INNOVATORS VS COVID 19
How Actofit Keeps Indians Healthy to Beat the Pandemic
Pratik Saraogi tells us how he is using Actofit to change the way people measure fitness.
First of all, how are you and your family doing in these COVID-19 times?
Pratik Saraogi: Surviving for almost a year through the pandemic, my family finally caught the virus just last week. Thankfully the recovery has been super-fast, and it hasn’t spread. It’s been a huge shift for everyone, and in a good way, brought families closer together.
Tell us about you, your career, how you founded Actofit.
Pratik Saraogi: I was always a fitness enthusiast. I always believed that 10k steps were not a true measure of fitness. In an age when step-counting was the rage, we found Actofit to provide more in-depth analytics to drive data-driven workouts. I was lucky to find 2 brilliant cofounders and raised seed and an angel round in the first 18 months of our business. We launched an Indiegogo and a preorder campaign where we had 4000 backers for our first batch, and that’s what fueled our growth forward. Prior to Actofit, I used to work in finance, and I’ve studied management at Purdue & UCLA.
How does Actofit innovate?
Pratik Saraogi: We work very closely with several gyms where our devices and solutions for the end-users are deployed. Based on real on-ground problems or gaps that users feel they have, we look for solutions. We test our solutions to the T with the clubs we work with at a beta level before releasing them. We innovate on both the hardware, software fronts by bringing in new data sets that were previously un-measured or making sense of a data set available.
How the coronavirus pandemic affects your business, and how are you coping?
Pratik Saraogi: Coronavirus has been mixed for our business. While parts of the business have shut down, other parts have grown. Like many other businesses, we took a conservative approach in terms of our expectations. However, we couldn’t predict how health-conscious and health-focused this pandemic has made consumers, especially consumers of the Indian region. The caveat here was that consumers were not only worried about their own health, but a lot of times, it was the people around them (parents, siblings, children, grandparents, friends, etc.). These health fears the pandemic catalyzed gave rise to our wearables and smart scale sales. Imperial in-house data and a study we conducted at IIM, Indore both showed that a constant health monitoring device could in fact increase your health score and overall health for the simple reason that a constant measure device makes you more conscious of your health. Based on the facts and data we have collected, we see an uptick in 2021 as health consciousness is leaping from a temporary phenomenon to a permanent one.
Did you have to make difficult choices, and what are the lessons learned?
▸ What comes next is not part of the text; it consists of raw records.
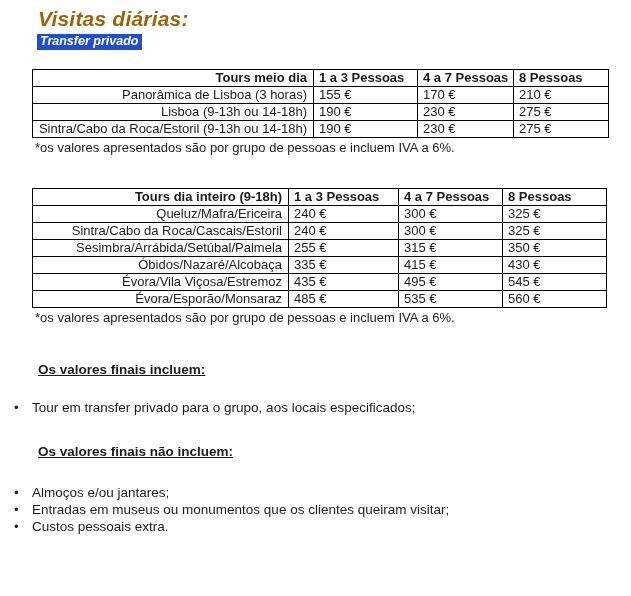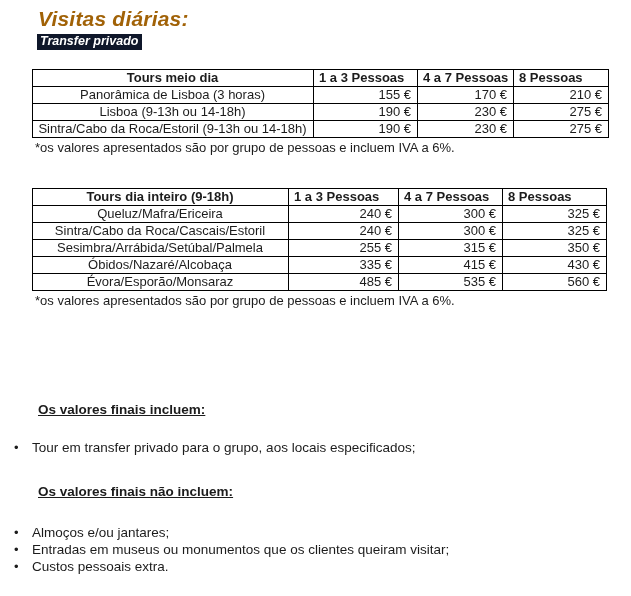--- a/index.html
+++ b/index.html
@@ -19,21 +19,21 @@
     font-size: 21px;
     font-style: italic;
     font-weight: 700;
     color: #a16207;
     letter-spacing: 0.2px;
     line-height: 24px;
   }
   .badge {
     display: inline-block;
     margin: 1px 0 0 37px;
-    background: #0f172a;
+    background: #1d4ed8;
     color: #ffffff;
     font-size: 12.5px;
     font-weight: 700;
     font-style: italic;
     padding: 1px 4px 2px 3px;
     line-height: 13px;
   }
 
   table.price-table {
     border-collapse: collapse;
@@ -45,43 +45,43 @@
   table.t2 { margin-top: 33px; width: 574px; }
   .price-table th, .price-table td {
     border: 1px solid #000000;
     padding: 1px 6px 1px 5px;
     height: 14px;
     line-height: 14px;
     overflow: hidden;
     white-space: nowrap;
   }
   .price-table th { font-weight: 700; text-align: left; }
-  .price-table th.tour, .price-table td.tour { text-align: center; }
-  .price-table td.price { text-align: right; }
+  .price-table th.tour, .price-table td.tour { text-align: right; }
+  .price-table td.price { text-align: left; }
 
   .t1 col.c1 { width: 281px; } .t1 col.c2 { width: 104px; }
   .t1 col.c3 { width: 96px; }  .t1 col.c4 { width: 95px; }
   .t2 col.c1 { width: 256px; } .t2 col.c2 { width: 110px; }
   .t2 col.c3 { width: 104px; } .t2 col.c4 { width: 104px; }
 
   .footnote {
     margin: 2px 0 0 35px;
     font-size: 13px;
     font-weight: 400;
     line-height: 15px;
   }
 
   .section-heading {
     margin: 0 0 0 38px;
     font-size: 13.5px;
     font-weight: 700;
     line-height: 16px;
   }
   .section-heading .underlined { text-decoration: underline; }
-  .sh-1 { margin-top: 94px; }
+  .sh-1 { margin-top: 37px; }
   .sh-2 { margin-top: 28px; }
 
   ul.bullets {
     list-style: none;
     margin: 0 0 0 13px;
     padding: 0;
     font-size: 13.5px;
   }
   ul.b-1 { margin-top: 21px; }
   ul.b-2 { margin-top: 24px; }
@@ -177,20 +177,26 @@
         <td class="price">315 €</td>
         <td class="price">350 €</td>
       </tr>
       <tr>
         <td class="tour">Óbidos/Nazaré/Alcobaça</td>
         <td class="price">335 €</td>
         <td class="price">415 €</td>
         <td class="price">430 €</td>
       </tr>
       <tr>
+        <td class="tour">Évora/Vila Viçosa/Estremoz</td>
+        <td class="price">435 €</td>
+        <td class="price">495 €</td>
+        <td class="price">545 €</td>
+      </tr>
+      <tr>
         <td class="tour">Évora/Esporão/Monsaraz</td>
         <td class="price">485 €</td>
         <td class="price">535 €</td>
         <td class="price">560 €</td>
       </tr>
     </tbody>
   </table>
   <p class="footnote">*os valores apresentados são por grupo de pessoas e incluem IVA a 6%.</p>
 
   <p class="section-heading sh-1"><span class="underlined">Os valores finais incluem:</span></p>

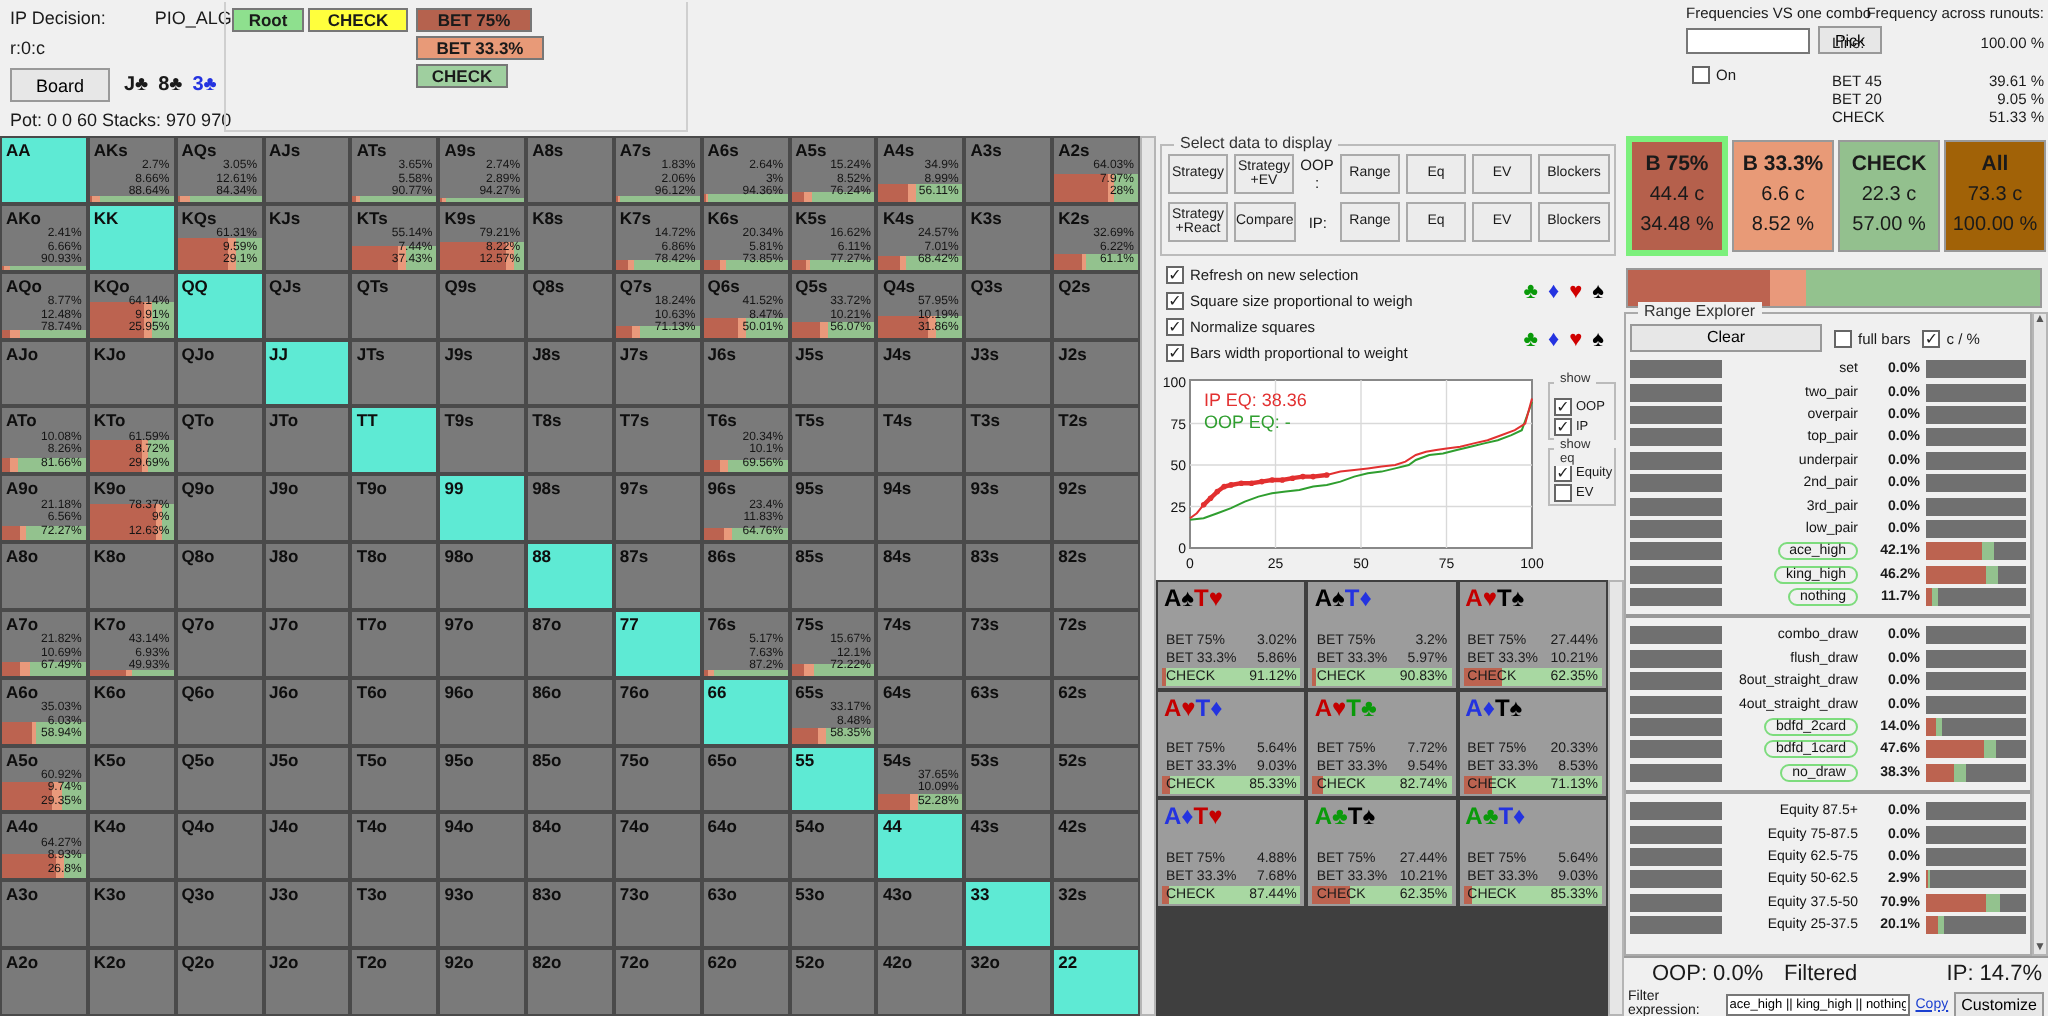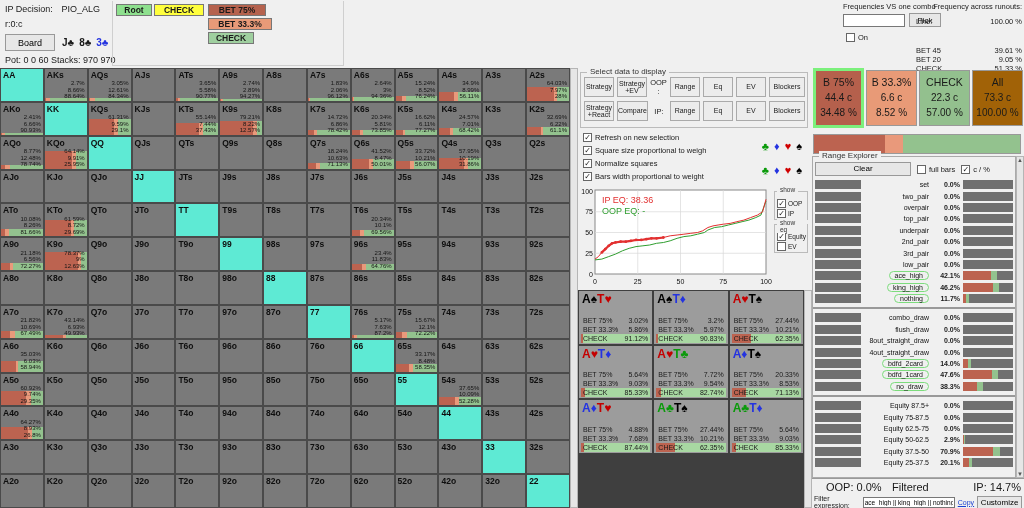--- a/index.html
+++ b/index.html
@@ -42,21 +42,21 @@
 #combo-grid{position:absolute;left:578px;top:290px;width:226px;height:218px;display:grid;grid-template-columns:repeat(3,1fr);grid-template-rows:repeat(4,1fr);background:#3f3f3f}
 .ccell{position:relative;background:#9c9c9c;border:1px solid #3f3f3f;padding:1px 3px;overflow:hidden}
 .ctitle{font-size:12px;font-weight:bold}
 .crows{position:absolute;left:2px;right:2px;bottom:1px}
 .crow{display:flex;justify-content:space-between;font-size:7px;line-height:9px;padding:0 2px}
 .comboscroll{position:absolute;left:804px;top:290px;width:8px;height:218px;background:#e6e6e6;border:1px solid #b5b5b5}
 
 #summary-row{position:absolute;left:813px;top:70px;width:210px;display:flex;gap:2px}
 .sumbox{width:51px;height:56px;text-align:center;font-size:10px;padding-top:4px;border:1px solid #999;line-height:15px}
 .sumbox.sel{border:3px solid #7cf07c;height:60px;margin-top:-2px}
-.sumbox .t{font-weight:normal;font-size:10.5px}
+.sumbox .t{font-weight:bold;font-size:10.5px}
 #summary-bar{position:absolute;left:813px;top:134px;width:208px;height:20px;display:flex;border:1px solid #999}
 
 #explorer{position:absolute;left:812px;top:156px;width:204px;height:322px;border:1px solid #aaa}
 #xp-controls{display:flex;align-items:center;gap:6px;margin:5px 2px 3px 2px;font-size:7.5px}
 #clear-btn{width:96px;height:14px;font-size:8px;line-height:12px}
 .xrow{display:flex;align-items:center;height:11.4px;gap:3px;padding:0 2px}
 .xlbar{width:46px;height:9px;background:#707070;flex:0 0 46px}
 .xlabel{flex:1;text-align:right;font-size:7px;color:#111;white-space:nowrap}
 .pill{border:1px solid #7ddc7d;border-radius:7px;padding:0 5px}
 .xval{width:28px;text-align:right;font-size:7px;font-weight:bold;flex:0 0 28px}
@@ -70,21 +70,21 @@
 #copy-link{color:#1a3fd0;text-decoration:underline}
 #customize-btn{width:52px;height:13px;font-size:8px;line-height:11px}
 input[type=text]{background:#fff}
 </style>
 </head>
 <body>
 
 <div id="header">
   <div class="abs" style="left:5px;top:4px">
     <span>IP Decision:</span>
-    <span style="margin-left:6px">PIO_ALG</span>
+    <span style="margin-left:22px">PIO_ALG</span>
   </div>
   <div class="abs" style="left:5px;top:19px">r:0:c</div>
   <button class="btn abs" style="left:5px;top:34px;width:50px;height:17px;font-size:9px">Board</button>
   <div class="abs" style="left:62px;top:37px;font-size:10px;font-weight:bold" id="board-cards"><span style="color: rgb(26, 26, 26); margin-right: 5px;">J♣</span><span style="color: rgb(26, 26, 26); margin-right: 5px;">8♣</span><span style="color: rgb(36, 51, 224); margin-right: 5px;">3♣</span></div>
   <div class="abs" style="left:5px;top:55px">Pot: 0 0 60 Stacks: 970 970</div>
 
   <div id="tree-box"></div>
   <div class="navbtn" style="left:116px;top:4px;width:36px;background:#8ee08e">Root</div>
   <div class="navbtn" style="left:154px;top:4px;width:50px;background:#ffff3d">CHECK</div>
   <div class="navbtn" style="left:208px;top:4px;width:58px;background:#b5624e">BET 75%</div>
@@ -98,21 +98,21 @@
     <span class="cbbox"></span>
     <span>On</span>
   </div>
 
   <div class="abs" style="right:2px;top:2px;width:106px;font-size:7.5px">
     <div style="white-space:nowrap;text-align:right">Frequency across runouts:</div>
     <div style="display:flex;justify-content:space-between;margin-top:6px">
       <span>Line:</span>
       <span>100.00 %</span>
     </div>
-    <div id="runout-rows" style="margin-top:20px">
+    <div id="runout-rows" style="margin-top:10px">
         <div style="display: flex; justify-content: space-between; line-height: 9px;">
           <span>BET 45</span>
           <span>39.61 %</span>
         </div>
         <div style="display: flex; justify-content: space-between; line-height: 9px;">
           <span>BET 20</span>
           <span>9.05 %</span>
         </div>
         <div style="display: flex; justify-content: space-between; line-height: 9px;">
           <span>CHECK</span>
Pratik Saraogi: We have to make difficult choices every day. Most of these choices are not easy, as they have a lasting effect on business economics or human resources. Our biggest lessons were manufacturing lessons learned from China back in 2016. Being fresh in the manufacturing play, we didn’t realize the levels of testing and repeat testings we need to do at every layer of manufacturing. With a final test report of higher rejected goods, we realized with testing at every layer; we could have avoided a lot of defunct units. But that’s what has taught us to be more prudent in our approach since, in the last 5 years, to maintain record yields.
What specific tools, software, and management skills are you using to navigate this crisis?
Pratik Saraogi: Being a tech-driven company, we were already using project tools to manage our team collaborations. Post-covid-lockdowns, we were able to scale our methods on existing Trello, Jira, and Zoom to continue to stay in touch and talk to each other every day, almost like we were in office. Collaborations needed on the hardware product development and testing faced higher challenges, but our team was always able to find creative ideas to challenges that the crisis threw. With gyms being a major customer base for us, we suffered a lot of accounts being shelved, but we sort of made up for that by way of our hardware devices finding their way to people’s homes for connected home fitness.
Who are your competitors? And how do you plan to stay in the game?
Pratik Saraogi: We’re somewhat more competitively priced while having a higher feature set, being from India. Simultaneously, being a smaller company, we are usually open to customizations that a lot of other companies are not eager on. Our current competitors or alternatives are not a connected wholesome fitness ecosystem that provides a one-stop-shop for all fitness demands, whether it be an everyday consumer or business solutions. Our software solutions are targeting personal trainers, coaches, gyms, boutique studios, etc., while our hardware devices are further targeting everyday consumers from individuals already in the fitness space or individuals looking to begin their fitness journey apart from personal trainers, coaches, gyms, boutique studios, etc. For each of our verticals, we have different competitors, but we don’t have a competitor at the overall integrated level, which sometimes pushes us ahead in the minds of our customers.
Your final thoughts?
Pratik Saraogi: Covid or no Covid, challenges are always going to be thrown at any startup. The ability to pivot through those challenges, being nimble on our feet, and being decisive in our actions is what has helped us weather the storm. You need to build a door to allow an opportunity to knock on it, and as founders, we need a little bit of luck as well, sometimes to make things go our way.